Or you can purchase the LU60A Lamp Module and the P61 High Output Lamp Assembly. The LU60A bezel is the same as the M2's bezel so it is quite a bit larger than the stock bezel.

Al


----------



## InfidelCastro (Aug 13, 2006)

Okay, I was under the impression that the earlier E2E's had lexan windows.


----------



## Size15's (Aug 13, 2006)

The E2 (not the E2e) featured a Lexan window.
One of the key features of the E2e was it's new Pyrex window.
Also, it had the LOTC as standard. Also, the PocketClip was far superior.

Al


----------



## Pokerstud (Aug 14, 2006)

If I'm not mistaken, the window in the E2D is suppose to be a little thicker than the E2E, giving it more beef.


----------



## jsr (Aug 14, 2006)

Comparing my friend's E2D to his Z2 and my Z2, the Z2 is brighter. FLR's results seem to match this also with data indicating 65lms vs. 85lms. But the E2D/E is much smaller tho and easier to carry. I don't EDC my Z2. My friend occasionally carries his E2D on him, but usually doesn't.
You can pick up a KL1 head which is lower priced than a full E2e and use that as your longer runtime light. Just swap heads and you're good to go (like taco bell).


----------



## ericg533 (Aug 14, 2006)

http://www.awfulcommercials.com/stills/tacobell12.jpg


----------



## ValhallaPrime (Aug 14, 2006)

Well, I've been a forum lurker here for months now, and I think nows the time to join up and add my 2 cents.

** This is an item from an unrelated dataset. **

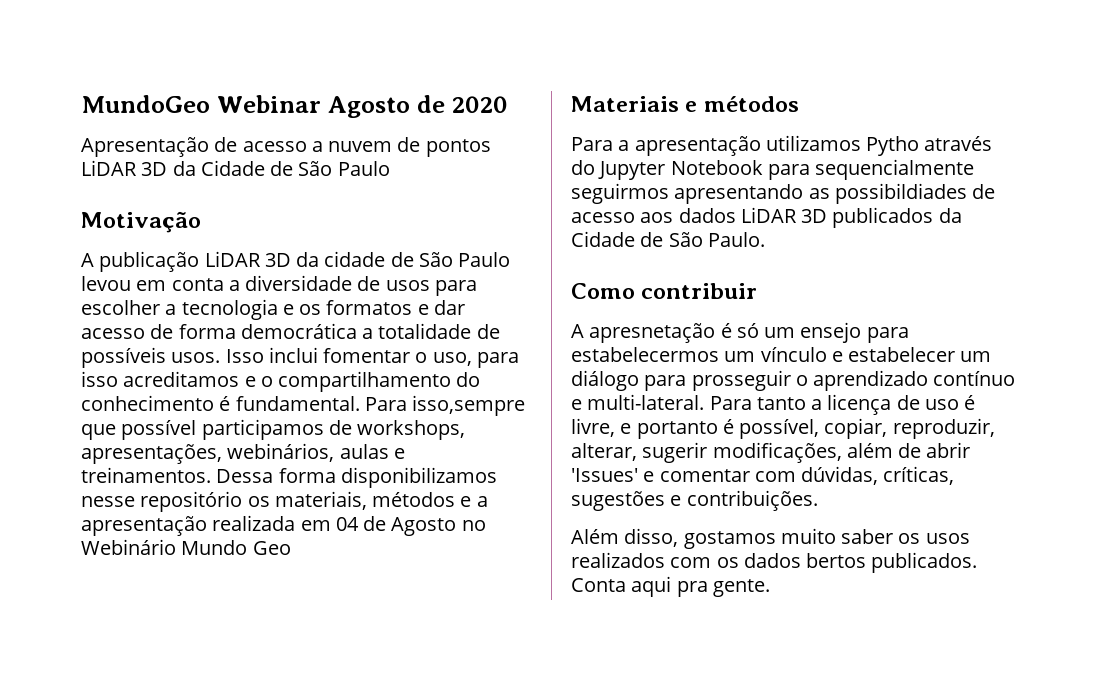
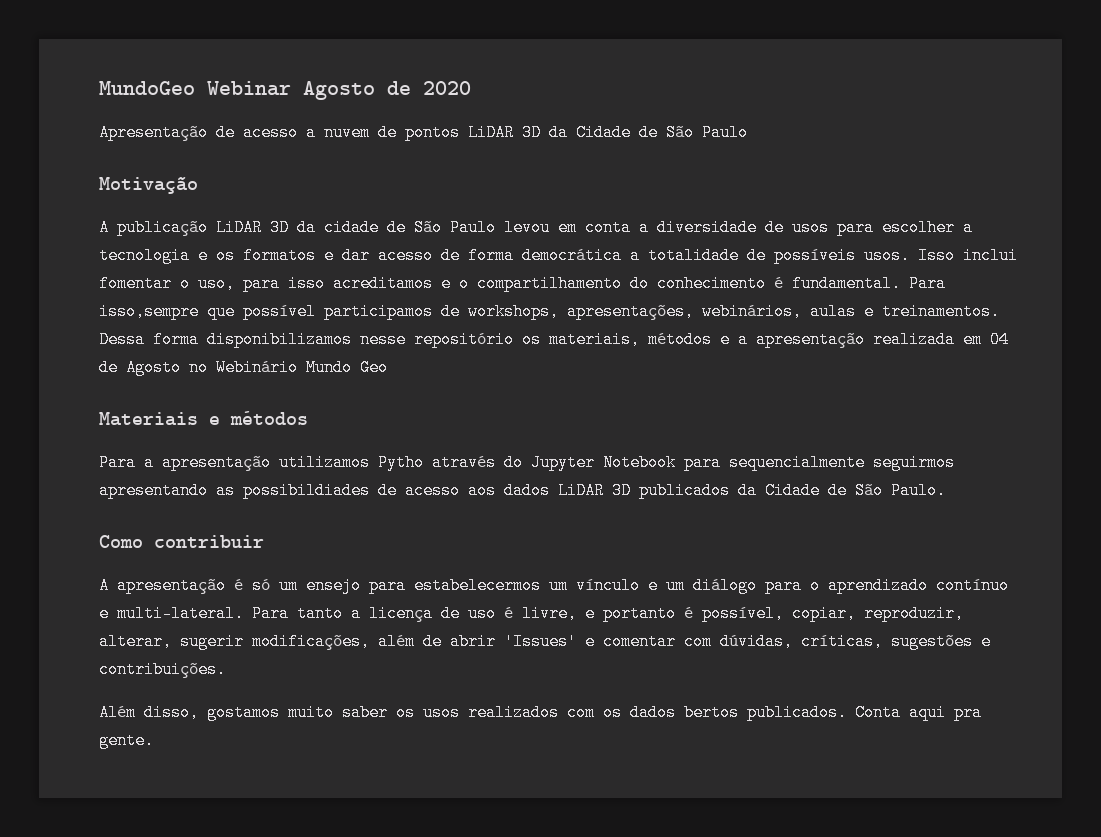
[589,323,716,343] apresnetação -> [117,577,226,594] apresentação
[848,347,956,362] estabelecer -> (658, 585) none
[691,370,791,391] prosseguir -> (802, 585) none

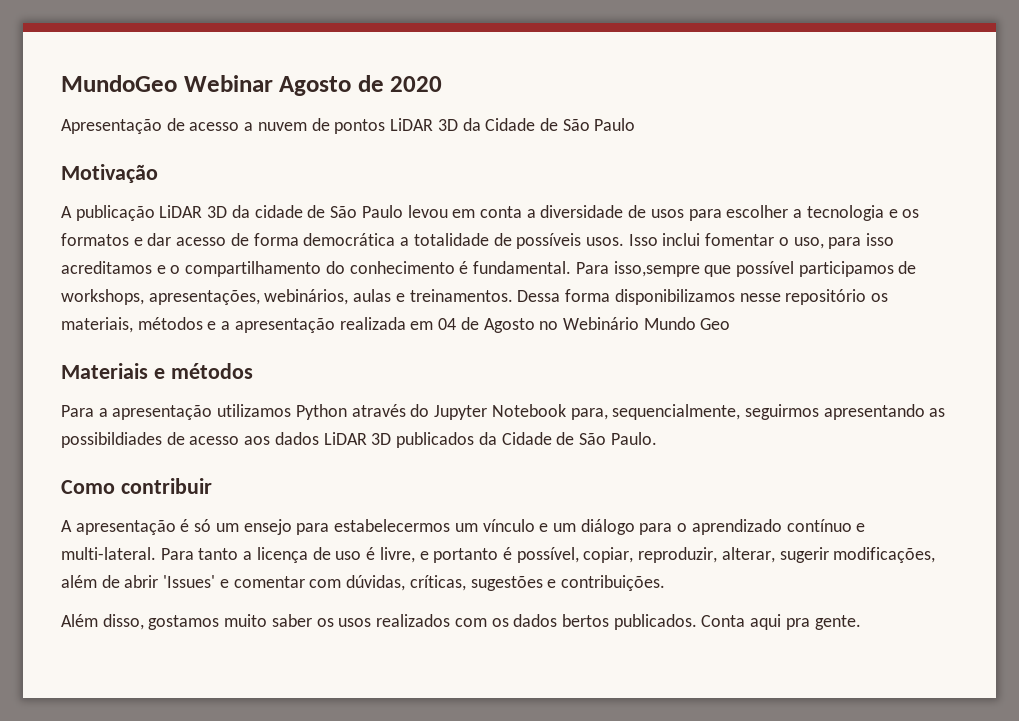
[378,454,424,471] Pytho -> [295,404,347,420] Python
[684,454,865,471] para sequencialmente -> [570,404,741,420] para, sequencialmente,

After following a link here sometime last year on ArsTechnica, I found myself floating around the forums from time to time filling the brain with all of the juicy and sometimes very technical aspects of the forums. I had been an Acolyte of Maglica ever since my first AA minimag as a boyscout in the 80's, and had probably gone thru 6-8 sets of BULBS alone on that first black one.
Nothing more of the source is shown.